Remaja itu segera mengirim pesan ke sahabatnya, Rayyan.
Bagas: sudah fix, bro. Teh Kirana bakal nikah sama Om Wildan, lagi nentuin tanggal.
Rayyan: Alhamdulilah, hebat Om Wildan bisa menerima masa lalu teh Kirana ya.
Bagas: Cinta Ray cinta... c i n t a.
Rayan: Hahah, iya iya. Hhh ... kebayang ya jadi anak mereka pasti adem banget, disayan, diperhatikan dan mendapatkan pendidikan agama yang baik.
Bagas: Berdoa aja minta ortu lo ditukar haha
Rayyan: Gila lo! Haha! Tapi boleh juga.
Keduanya hanya tertawa sambil memandang ponsel mereka. Setelah itu, Rayyan memutuskan tidur. Hari ini hari paling indah baginya. Kirana, wanita yang entah bagaimana begitu dia sayangi telah mendapatkan pria yang baik. Lalu, bisa menjalankan ibadah dengan sang ayah membuatnya amat spesial, dia berharap ada perubahan pada keluarganya. Menjadi lebih harmonis, itu paling minimal dari harapan bocah tampan ini.
Dan mungkin impiannya akan terlaksana, saat sang ayah membuka iPhone milik Rayyan yang tengah terlelap. William mencari tahu tentang Kirana dan Wildan yang mungkin mengabarkan sesuatu pada anaknya. Dan benar, dia membaca chat dari Bagas.

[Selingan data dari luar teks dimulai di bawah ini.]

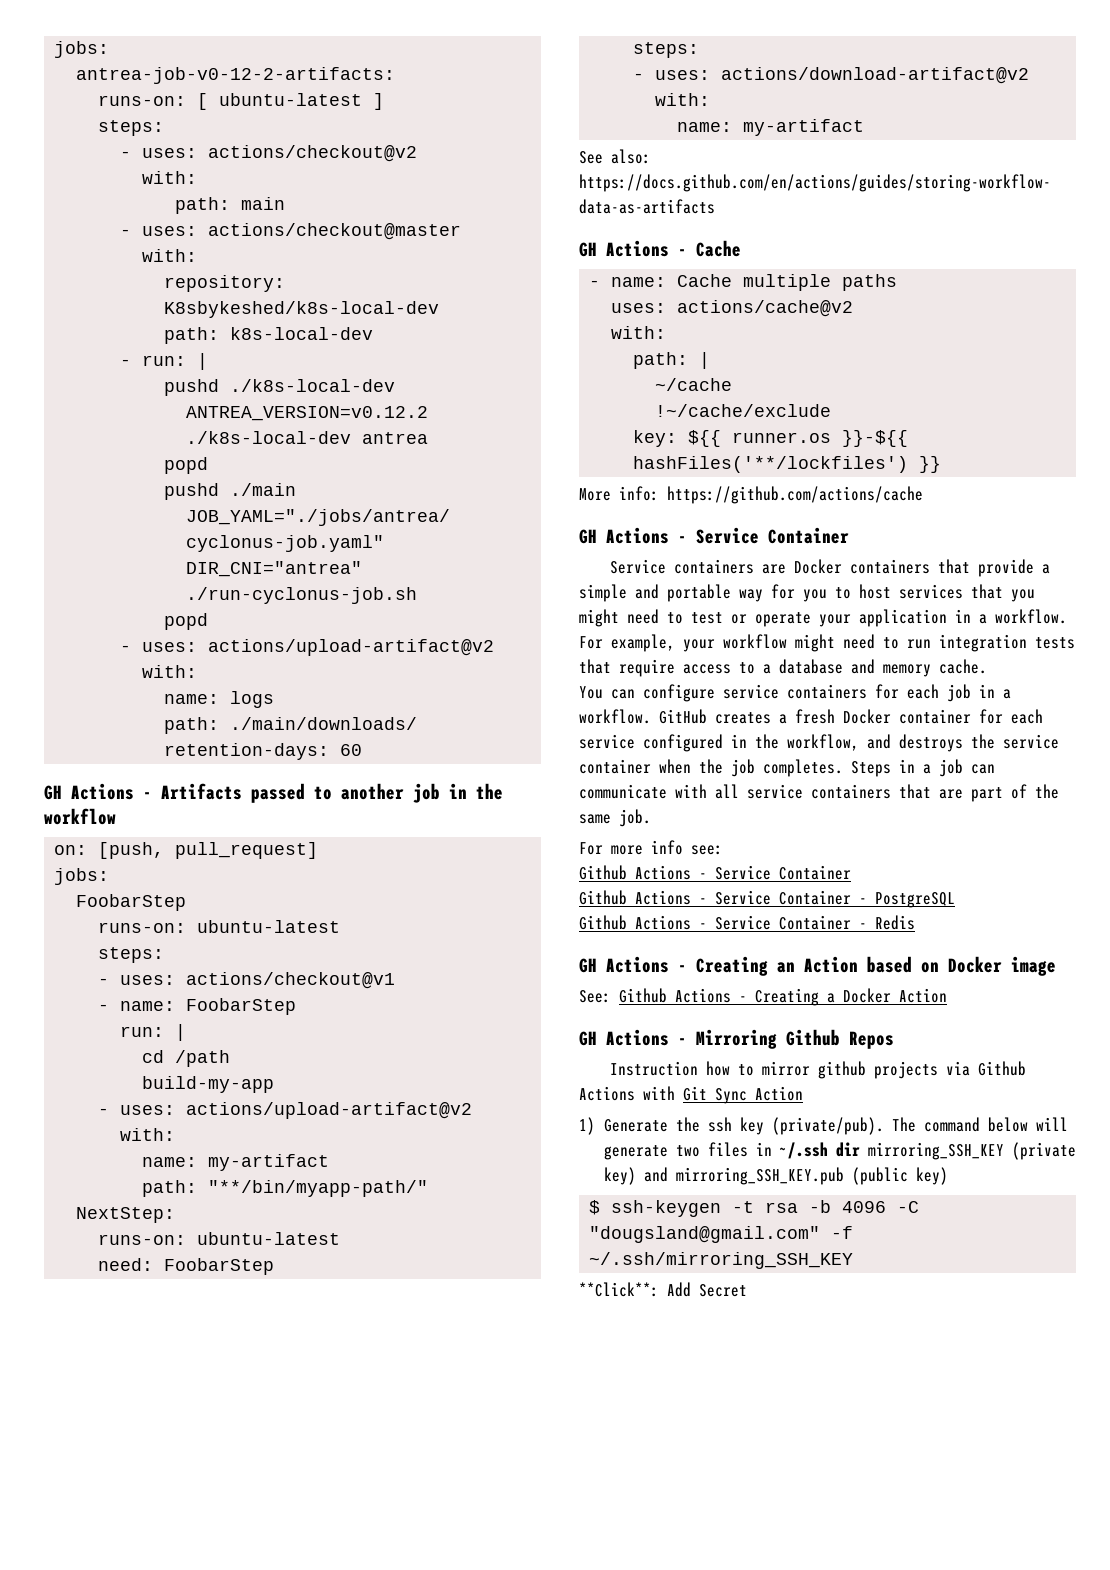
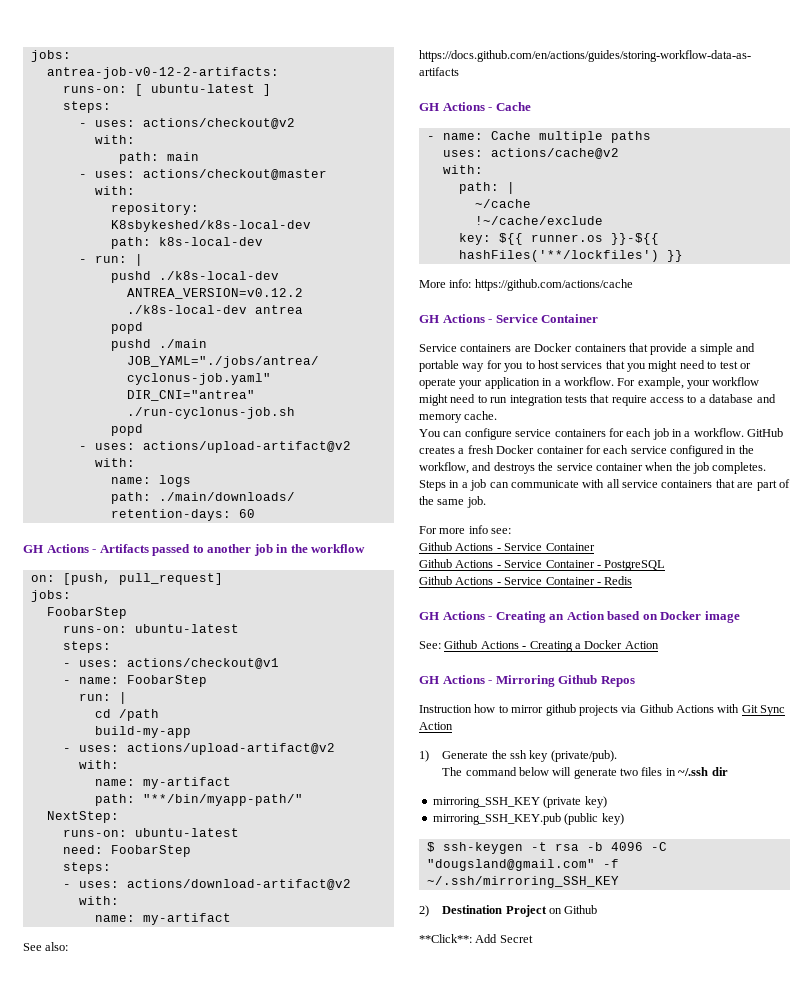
(884, 1126) none -> (617, 756) //
(860, 1149) none -> (728, 771) //
[643,1167,668,1182] and -> (607, 802) //
(854, 1260) none -> [419,905,598,917] // 2) Destination Project on Github

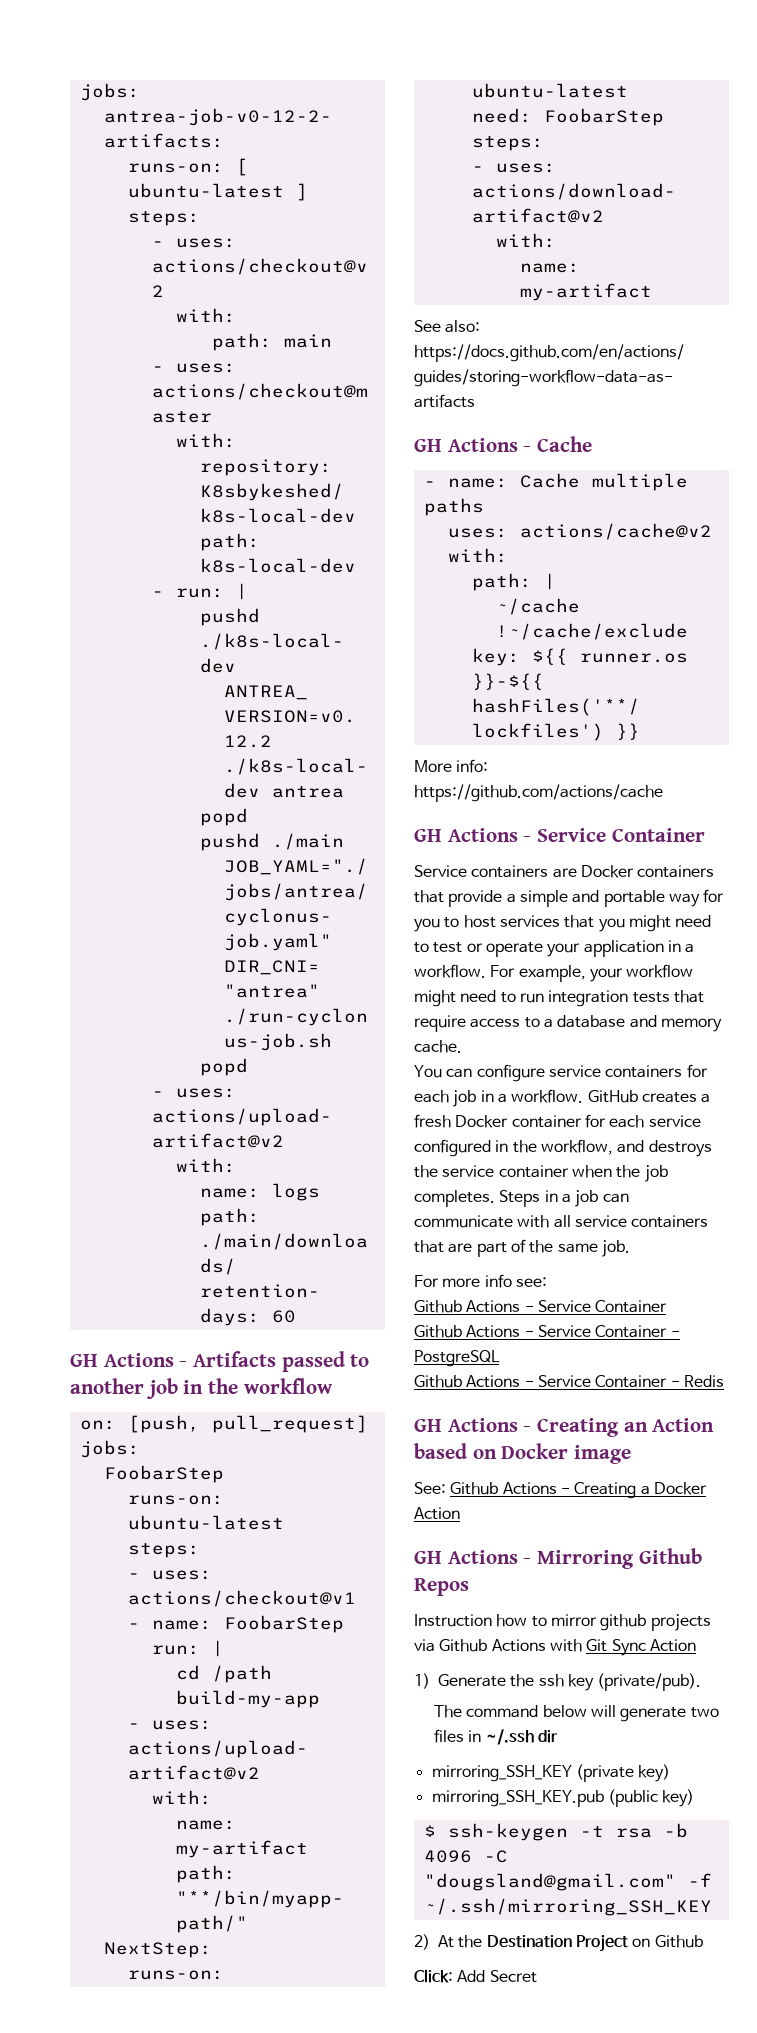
(429, 911) none -> [438,1935,483,1948] At the
[419,934,472,943] **Click**: -> [414,1969,453,1983] Click:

Senyuman terukir di bibirnya, lalu menaruh perlahan iPhone itu dan kembali ke kamranya.
“Kenapa aku seperti kehilangan? Harusnya aku bahagia bukan? Wanita yang selalu kucemaskan masa depannya, telah menemukan pria terbaik yang ada," gumamnya lemah, "duhai hati ... jangan sampai kau jatuh cinta padanya. Aku tidak akan sanggup tersiksa karena dia tak mungkin kumiliki.”